*** Opening of DATA FOR THIS EXERCISE ***

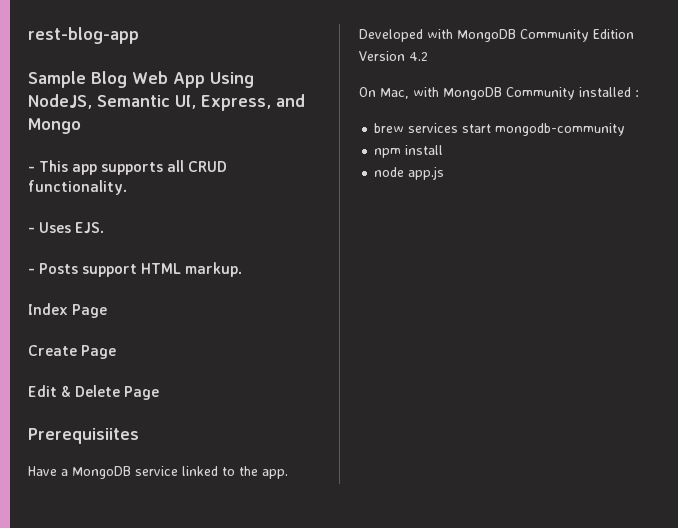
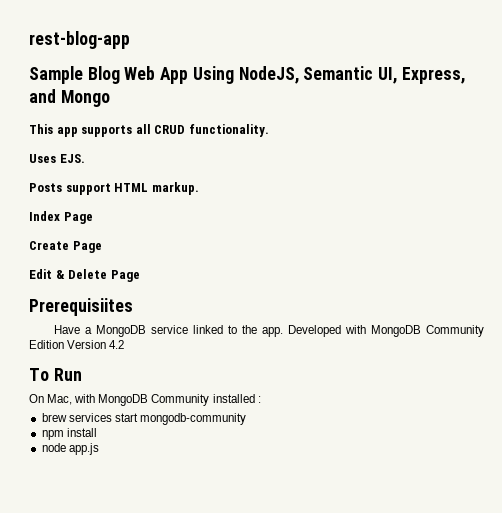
[28,166,35,172] - -> (110, 98) none
[28,227,35,233] - -> (269, 130) none
[28,268,35,274] - -> (85, 158) none
(428, 56) none -> [29,368,82,381] // To Run

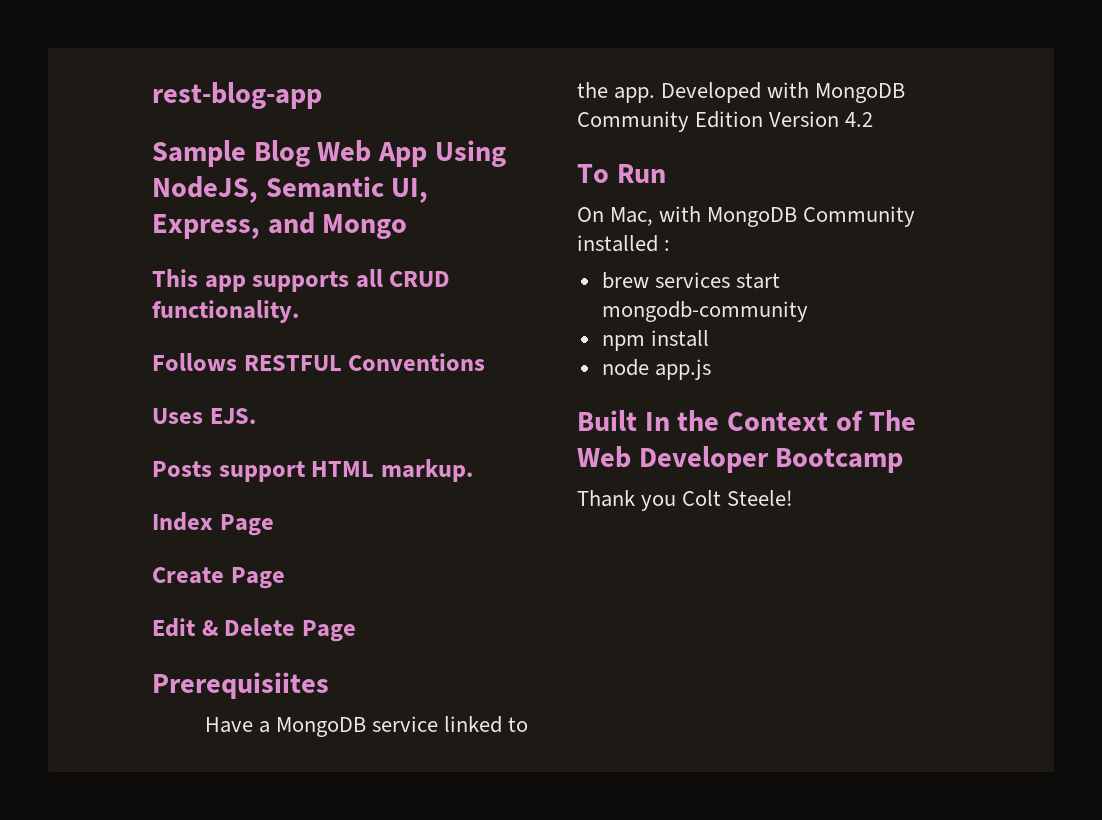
(269, 130) none -> [152,353,486,371] // Follows RESTFUL Conventions
(99, 449) none -> [577,410,917,431] [577,446,904,473] [577,490,794,511] // Built In the Context of The Web Developer Bootcamp // Thank you Colt Steele!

*** Close of DATA FOR THIS EXERCISE ***

AIM OF THE EXERCISE -> Starting at the line where "(428, 56) none -> [29,368,82,381] // To Run" appears, restate every line through the end of the records above exactly, but omit the pictures.

RESPONSE TO THIS TASK ->
(428, 56) none -> [29,368,82,381] // To Run

(269, 130) none -> [152,353,486,371] // Follows RESTFUL Conventions
(99, 449) none -> [577,410,917,431] [577,446,904,473] [577,490,794,511] // Built In the Context of The Web Developer Bootcamp // Thank you Colt Steele!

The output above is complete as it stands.